Des nourritures

Dans ce moment difficile (mais intéressant) de ma vie, deux autrices ont été très présentes pour moi, non en tant que confidentes de mes péripéties affectives mais à travers des échanges qui mêlent notre expérience de l’écriture (dans ses diverses dimensions) et de considérations plus intimes qui guident en partie nos choix esthétiques, narratifs et nos prises de position.

(Photo prise au Bouscat lors d’une course à pied, entre une rencontre scolaire et un dîner arrosé au Campanile et en excellente compagnie.)

J’ai rencontré la première au Bouscat, près de Bordeaux, il y a trois ans ; nous prenions les repas du soir avec toute une bande d’auteurs et autrices, dans la cafétéria de l’hôtel Campanile. Je n’aurais pas imaginé alors que je sortirais de ces quelques jours de rencontres scolaires grandie d’une si précieuse amitié, nourrie au fil de denses échanges par mails.

(Photo prise dans ma chambre du Campanile, que je n’ai guère vue puisqu’entre les rencontres scolaires, le salon du livre, les courses à pied jusqu’à Bordeaux et les soirées à rallonge à la cafétéria, je n’ai pas écrit une ligne lors de ce séjour.)

J’ai croisé la seconde quelques mois plus tard, dans un salon du livre où je m’étais littéralement traînée, nous avons passé des heures à parler mais, par la suite, nous n’avons pas engagé de correspondance. Il y a un peu plus de deux semaines (qui me paraissent des mois tant elles ont été intenses et rythmées), je lui ai dit que j’allais mal, que j’avais besoin d’une collaboration pour me relever, que j’avais spontanément pensé à elle parce que j’avais regretté de ne jamais poursuivre notre dialogue et elle a dit Ok, on fait quoi ? Aujourd’hui, nous avons 80 pages de texte et ce soir il y en aura quelques-unes de plus encore, que je vais écrire aujourd’hui avec la même pure exaltation qui me porte depuis le début de ce projet.

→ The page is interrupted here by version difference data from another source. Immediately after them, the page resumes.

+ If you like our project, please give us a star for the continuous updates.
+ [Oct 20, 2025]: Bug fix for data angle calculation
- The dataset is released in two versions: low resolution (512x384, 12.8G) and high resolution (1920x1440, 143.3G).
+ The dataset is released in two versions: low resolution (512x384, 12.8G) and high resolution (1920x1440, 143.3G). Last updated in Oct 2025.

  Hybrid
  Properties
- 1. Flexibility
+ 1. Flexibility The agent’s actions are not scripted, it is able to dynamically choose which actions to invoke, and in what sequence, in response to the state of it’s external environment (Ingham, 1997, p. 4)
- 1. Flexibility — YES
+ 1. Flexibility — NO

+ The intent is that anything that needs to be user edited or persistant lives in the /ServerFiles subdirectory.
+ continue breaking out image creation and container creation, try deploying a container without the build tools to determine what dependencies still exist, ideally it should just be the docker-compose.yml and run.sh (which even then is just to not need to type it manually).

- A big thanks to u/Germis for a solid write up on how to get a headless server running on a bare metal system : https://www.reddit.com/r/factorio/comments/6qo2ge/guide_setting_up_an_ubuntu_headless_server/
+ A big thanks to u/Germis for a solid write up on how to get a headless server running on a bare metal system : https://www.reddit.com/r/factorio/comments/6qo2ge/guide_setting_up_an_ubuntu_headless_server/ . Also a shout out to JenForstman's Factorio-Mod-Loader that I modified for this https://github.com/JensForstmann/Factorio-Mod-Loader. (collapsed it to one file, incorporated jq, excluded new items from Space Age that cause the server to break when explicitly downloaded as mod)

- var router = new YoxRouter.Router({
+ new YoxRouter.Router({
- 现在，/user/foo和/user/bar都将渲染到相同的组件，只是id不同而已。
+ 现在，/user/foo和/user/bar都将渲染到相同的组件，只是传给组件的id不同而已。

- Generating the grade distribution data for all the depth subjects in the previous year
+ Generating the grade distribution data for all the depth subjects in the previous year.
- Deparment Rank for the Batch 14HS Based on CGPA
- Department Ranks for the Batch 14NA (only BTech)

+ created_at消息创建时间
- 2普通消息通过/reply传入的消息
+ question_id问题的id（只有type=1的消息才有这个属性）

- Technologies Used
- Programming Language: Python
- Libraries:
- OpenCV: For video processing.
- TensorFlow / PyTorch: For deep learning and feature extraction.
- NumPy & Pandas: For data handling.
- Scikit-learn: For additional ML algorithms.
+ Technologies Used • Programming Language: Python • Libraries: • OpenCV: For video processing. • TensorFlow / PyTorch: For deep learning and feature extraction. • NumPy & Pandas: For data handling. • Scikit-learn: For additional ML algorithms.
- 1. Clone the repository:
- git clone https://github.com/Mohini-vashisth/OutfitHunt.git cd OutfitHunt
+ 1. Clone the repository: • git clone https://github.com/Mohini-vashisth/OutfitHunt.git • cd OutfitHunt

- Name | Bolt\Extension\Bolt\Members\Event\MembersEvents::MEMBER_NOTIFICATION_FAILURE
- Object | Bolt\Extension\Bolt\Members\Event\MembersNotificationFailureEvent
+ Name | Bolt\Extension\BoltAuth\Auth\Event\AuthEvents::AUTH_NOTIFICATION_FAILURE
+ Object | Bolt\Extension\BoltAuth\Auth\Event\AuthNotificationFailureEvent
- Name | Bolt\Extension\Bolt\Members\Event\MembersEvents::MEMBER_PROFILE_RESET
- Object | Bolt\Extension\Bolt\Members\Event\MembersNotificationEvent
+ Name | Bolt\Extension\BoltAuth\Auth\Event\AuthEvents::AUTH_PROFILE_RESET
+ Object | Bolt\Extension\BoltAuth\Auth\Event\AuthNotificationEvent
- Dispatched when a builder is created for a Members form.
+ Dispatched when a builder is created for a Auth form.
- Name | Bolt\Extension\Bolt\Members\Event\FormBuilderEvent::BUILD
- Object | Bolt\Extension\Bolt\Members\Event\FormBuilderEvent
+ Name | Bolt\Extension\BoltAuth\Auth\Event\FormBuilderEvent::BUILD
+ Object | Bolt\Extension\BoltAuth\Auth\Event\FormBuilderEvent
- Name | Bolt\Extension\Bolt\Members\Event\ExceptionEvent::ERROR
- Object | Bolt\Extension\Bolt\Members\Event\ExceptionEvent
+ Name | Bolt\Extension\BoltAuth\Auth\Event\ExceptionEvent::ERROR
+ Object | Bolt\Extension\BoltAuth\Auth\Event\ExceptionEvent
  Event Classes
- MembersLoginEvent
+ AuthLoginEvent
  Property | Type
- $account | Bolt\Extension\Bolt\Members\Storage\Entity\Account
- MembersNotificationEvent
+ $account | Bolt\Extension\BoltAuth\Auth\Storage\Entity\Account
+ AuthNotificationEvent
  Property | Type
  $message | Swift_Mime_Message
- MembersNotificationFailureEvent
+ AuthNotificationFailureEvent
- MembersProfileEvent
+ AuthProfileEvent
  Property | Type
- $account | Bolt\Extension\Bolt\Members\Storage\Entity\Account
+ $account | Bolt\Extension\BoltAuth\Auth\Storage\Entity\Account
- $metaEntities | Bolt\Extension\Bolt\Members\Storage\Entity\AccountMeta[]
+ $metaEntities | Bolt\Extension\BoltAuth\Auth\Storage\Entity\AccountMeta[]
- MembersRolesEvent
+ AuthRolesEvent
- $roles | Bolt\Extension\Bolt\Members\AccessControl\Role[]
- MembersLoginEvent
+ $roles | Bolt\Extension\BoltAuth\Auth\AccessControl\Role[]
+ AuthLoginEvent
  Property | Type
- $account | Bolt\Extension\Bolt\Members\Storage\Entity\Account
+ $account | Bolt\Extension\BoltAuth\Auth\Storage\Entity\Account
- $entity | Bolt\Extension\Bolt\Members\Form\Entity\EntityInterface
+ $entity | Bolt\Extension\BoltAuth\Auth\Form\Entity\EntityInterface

(Je n’ai retrouvé que cette photo guère engageante du salon en question, curieusement…)

Je me demandais comment on s’y prendrait pour écrire à quatre mains (l’expression a tout son sens aujourd’hui que l’on écrit sur des claviers) mais dans notre cas c’est d’une fluidité confondante. Un ping-pong, vraiment. J’ai envoyé un premier chapitre, le suivant m’attendait dans ma boîte mail le lendemain, je me suis immédiatement plongée dans la suite et ainsi, jour après jour, la narration se tisse, les personnages s’affinent sans que leur ajustement requière davantage que de subtiles modifications. L’écriture proprement dite se double d’un échange de mails tout aussi fourni de réflexions sur l’écriture en général et plus particulièrement sur celle de notre roman, parfois mêlées de considérations plus personnelles ; je me disais ce matin, en poursuivant le fleuve de ce journal de bord, que ce serait un document intéressant (et très drôle) sur les différentes manières d’aborder la création et sur la possibilité de concilier des approches si différentes.

La semaine dernière, nous avons été amusées, l’autrice mystère et moi, quand j’ai reçu une photo de ma chanson de geste en pile sur une table de libraire à côté de son dernier roman ; c’est elle qui a remarqué le titre du livre qui nous séparait, Nœuds de vie. Nous avons échangé plein de points d’exclamation et décidé que cette librairie bordelaise serait une étape obligée de notre future promo.